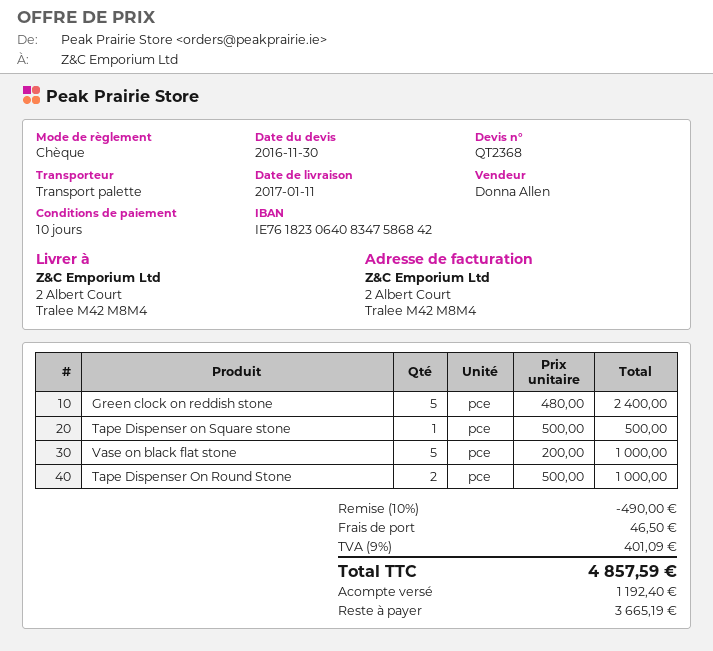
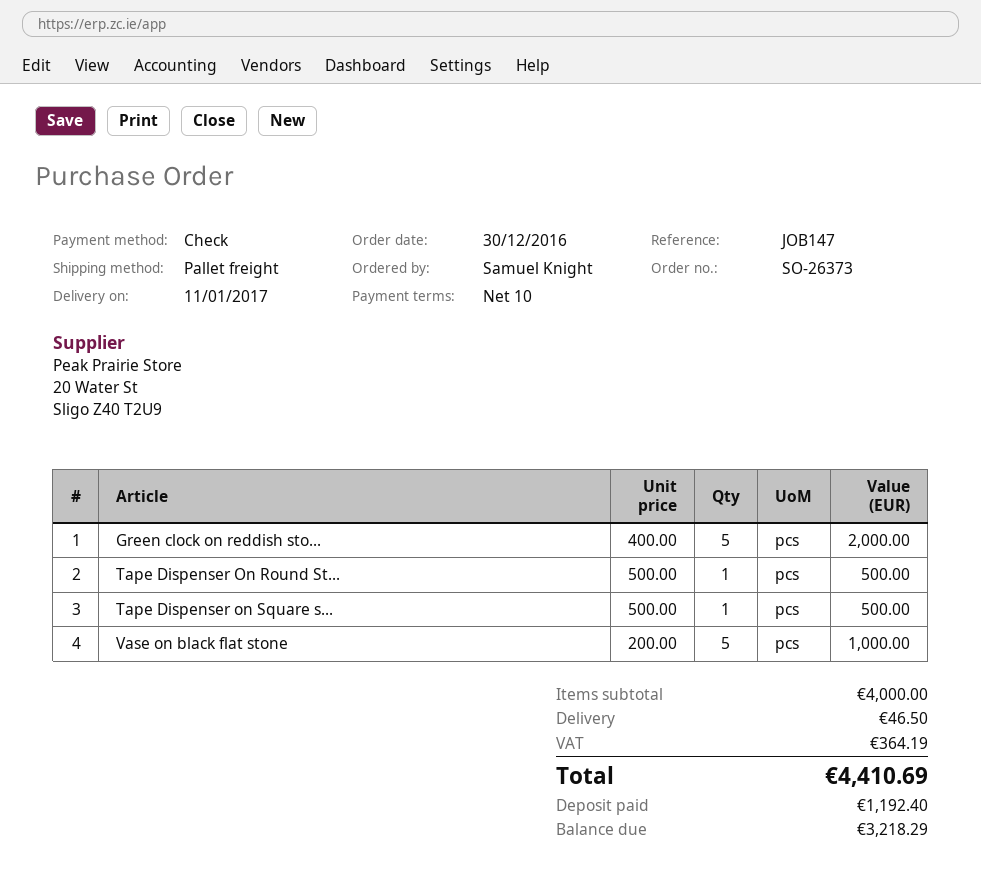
Green clock on reddish stone: 5 x 480.00 = 2400.00 -> 5 x 400.00 = 2000.00
Tape Dispenser On Round Stone: 2 x 500.00 = 1000.00 -> 1 x 500.00 = 500.00
discount: 10% = 490.00 -> none
tax: 401.09 -> 364.19
total: 4857.59 -> 4410.69
balance: 3665.19 -> 3218.29

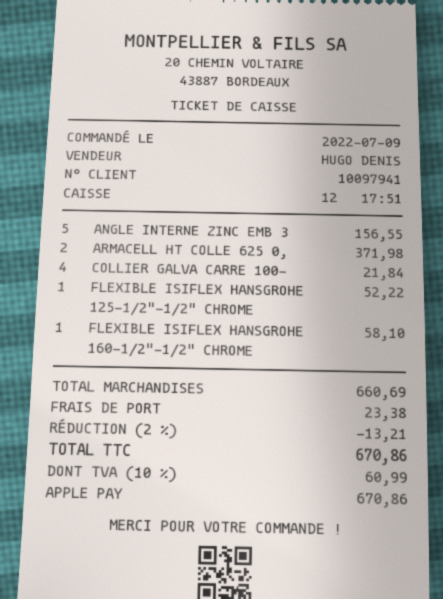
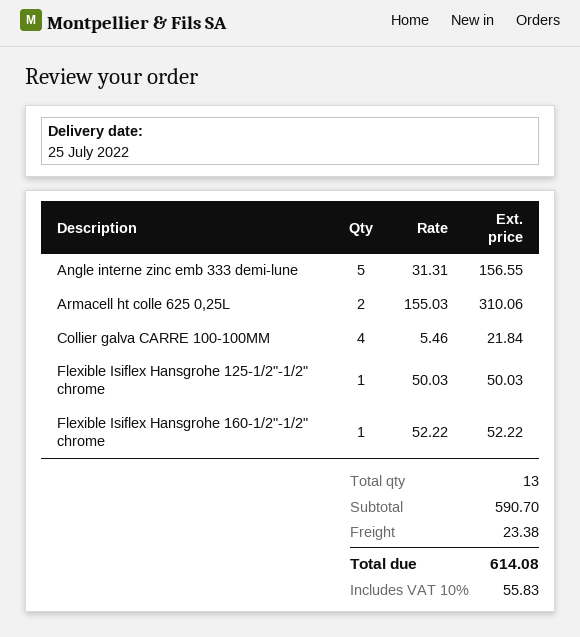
ARMACELL HT COLLE 625 0,: 2 for 371.98 -> 2 for 310.06
FLEXIBLE ISIFLEX HANSGROHE 125-1/2"-1/2" CHROME: 1 for 52.22 -> 1 for 50.03
FLEXIBLE ISIFLEX HANSGROHE 160-1/2"-1/2" CHROME: 1 for 58.10 -> 1 for 52.22
subtotal: 660.69 -> 590.70
discount: 2% = 13.21 -> none
tax: 10% = 60.99 -> 10% = 55.83
total: 670.86 -> 614.08

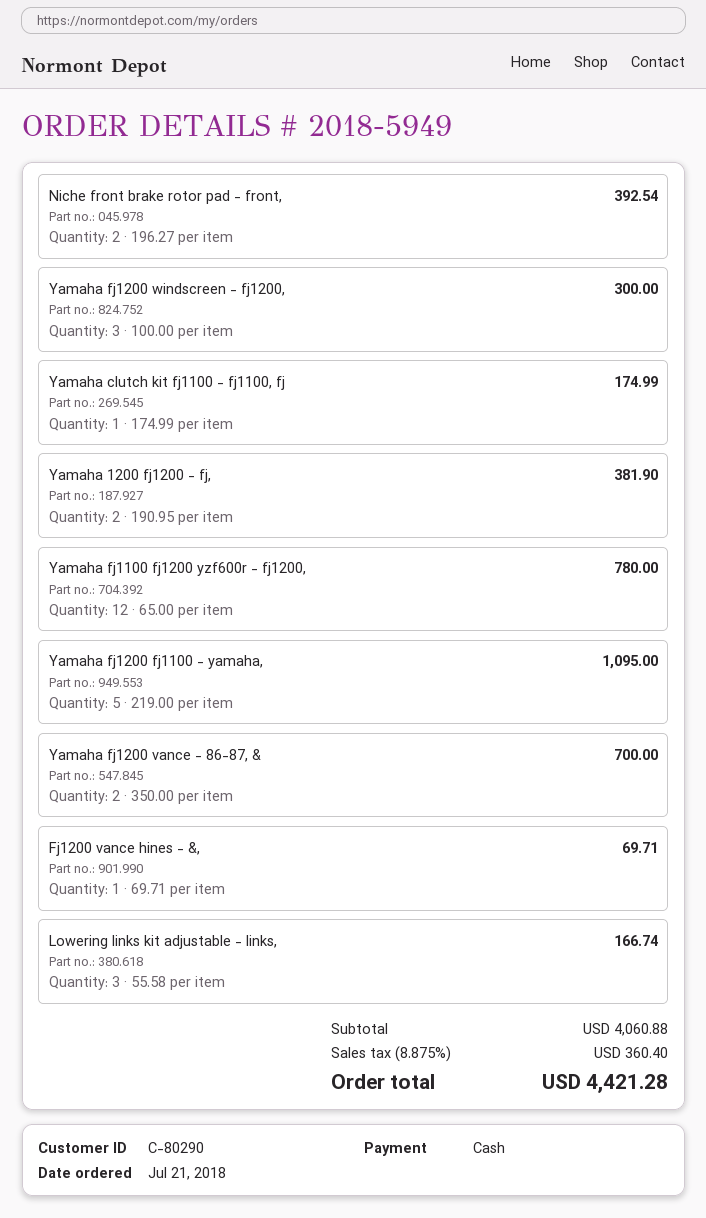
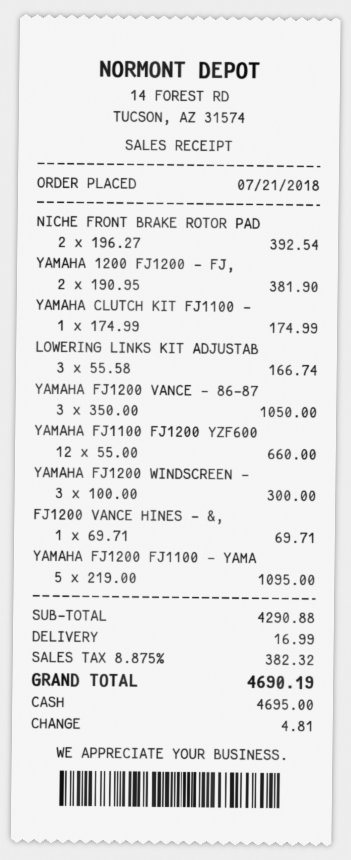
Yamaha fj1100 fj1200 yzf600r - fj1200,: 12 x 65.00 = 780.00 -> 12 x 55.00 = 660.00
Yamaha fj1200 vance - 86-87, &: 2 x 350.00 = 700.00 -> 3 x 350.00 = 1050.00
subtotal: 4060.88 -> 4290.88
shipping: none -> 16.99
tax: 8.875% = 360.40 -> 8.875% = 382.32
total: 4421.28 -> 4690.19

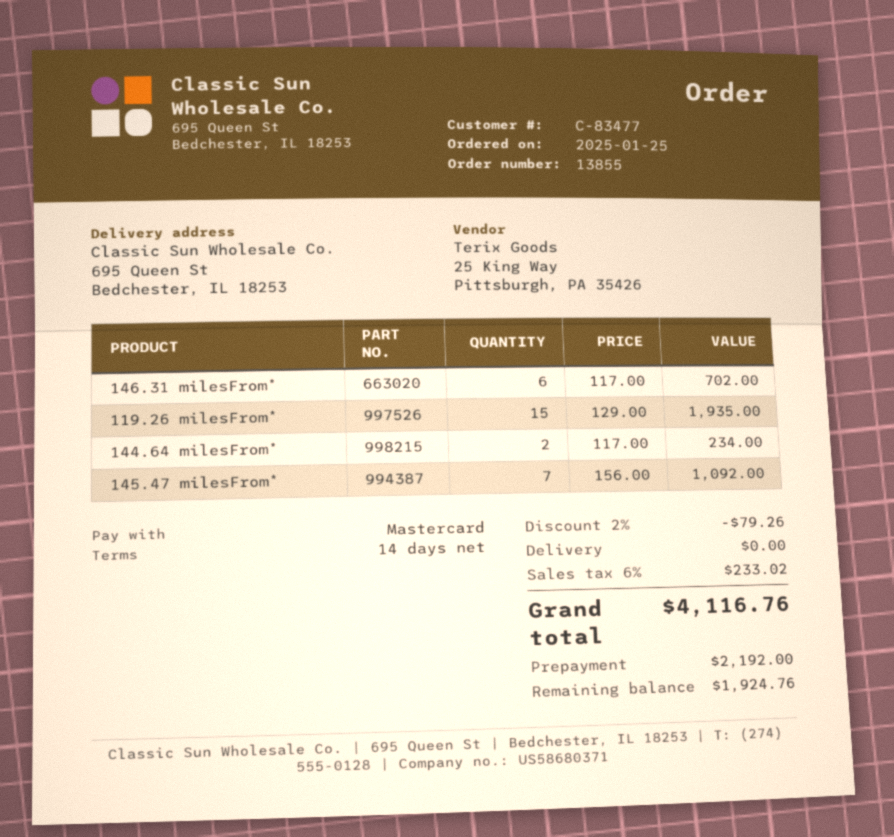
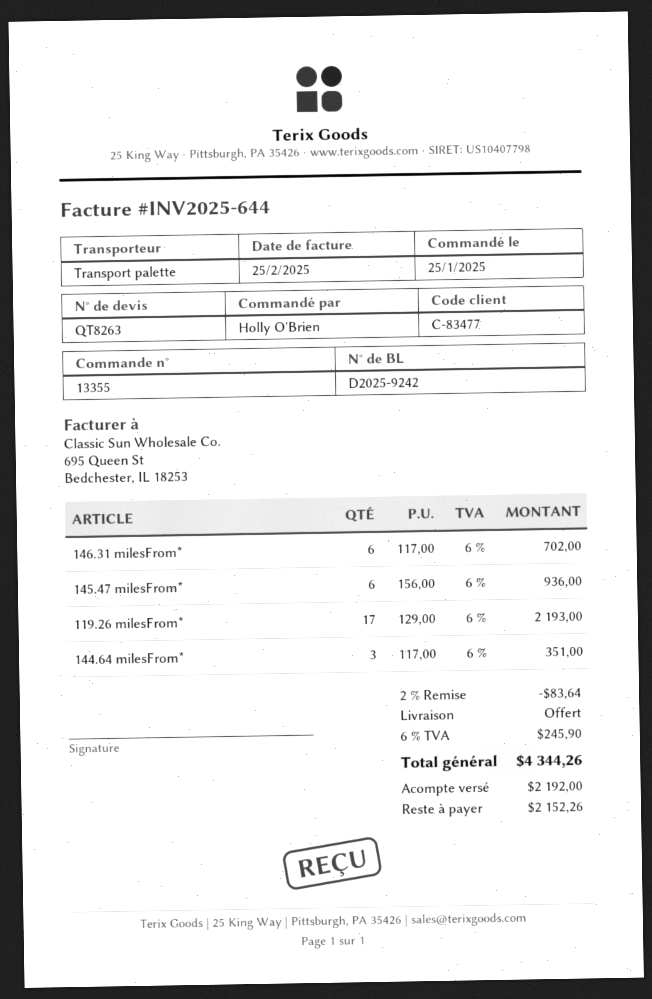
order number: 13855 -> 13355
119.26 milesFrom*: 15 x 129.00 = 1935.00 -> 17 x 129.00 = 2193.00
144.64 milesFrom*: 2 x 117.00 = 234.00 -> 3 x 117.00 = 351.00
145.47 milesFrom*: 7 x 156.00 = 1092.00 -> 6 x 156.00 = 936.00
discount: 2% = 79.26 -> 2% = 83.64
tax: 6% = 233.02 -> 6% = 245.90
total: 4116.76 -> 4344.26
balance: 1924.76 -> 2152.26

+--

• **ABOUT THIS TASK**
Every record is to be reproduced exactly, with no pictures included.

• **SOLUTION TO THE PROBLEM**
Green clock on reddish stone: 5 x 480.00 = 2400.00 -> 5 x 400.00 = 2000.00
Tape Dispenser On Round Stone: 2 x 500.00 = 1000.00 -> 1 x 500.00 = 500.00
discount: 10% = 490.00 -> none
tax: 401.09 -> 364.19
total: 4857.59 -> 4410.69
balance: 3665.19 -> 3218.29

ARMACELL HT COLLE 625 0,: 2 for 371.98 -> 2 for 310.06
FLEXIBLE ISIFLEX HANSGROHE 125-1/2"-1/2" CHROME: 1 for 52.22 -> 1 for 50.03
FLEXIBLE ISIFLEX HANSGROHE 160-1/2"-1/2" CHROME: 1 for 58.10 -> 1 for 52.22
subtotal: 660.69 -> 590.70
discount: 2% = 13.21 -> none
tax: 10% = 60.99 -> 10% = 55.83
total: 670.86 -> 614.08

Yamaha fj1100 fj1200 yzf600r - fj1200,: 12 x 65.00 = 780.00 -> 12 x 55.00 = 660.00
Yamaha fj1200 vance - 86-87, &: 2 x 350.00 = 700.00 -> 3 x 350.00 = 1050.00
subtotal: 4060.88 -> 4290.88
shipping: none -> 16.99
tax: 8.875% = 360.40 -> 8.875% = 382.32
total: 4421.28 -> 4690.19

order number: 13855 -> 13355
119.26 milesFrom*: 15 x 129.00 = 1935.00 -> 17 x 129.00 = 2193.00
144.64 milesFrom*: 2 x 117.00 = 234.00 -> 3 x 117.00 = 351.00
145.47 milesFrom*: 7 x 156.00 = 1092.00 -> 6 x 156.00 = 936.00
discount: 2% = 79.26 -> 2% = 83.64
tax: 6% = 233.02 -> 6% = 245.90
total: 4116.76 -> 4344.26
balance: 1924.76 -> 2152.26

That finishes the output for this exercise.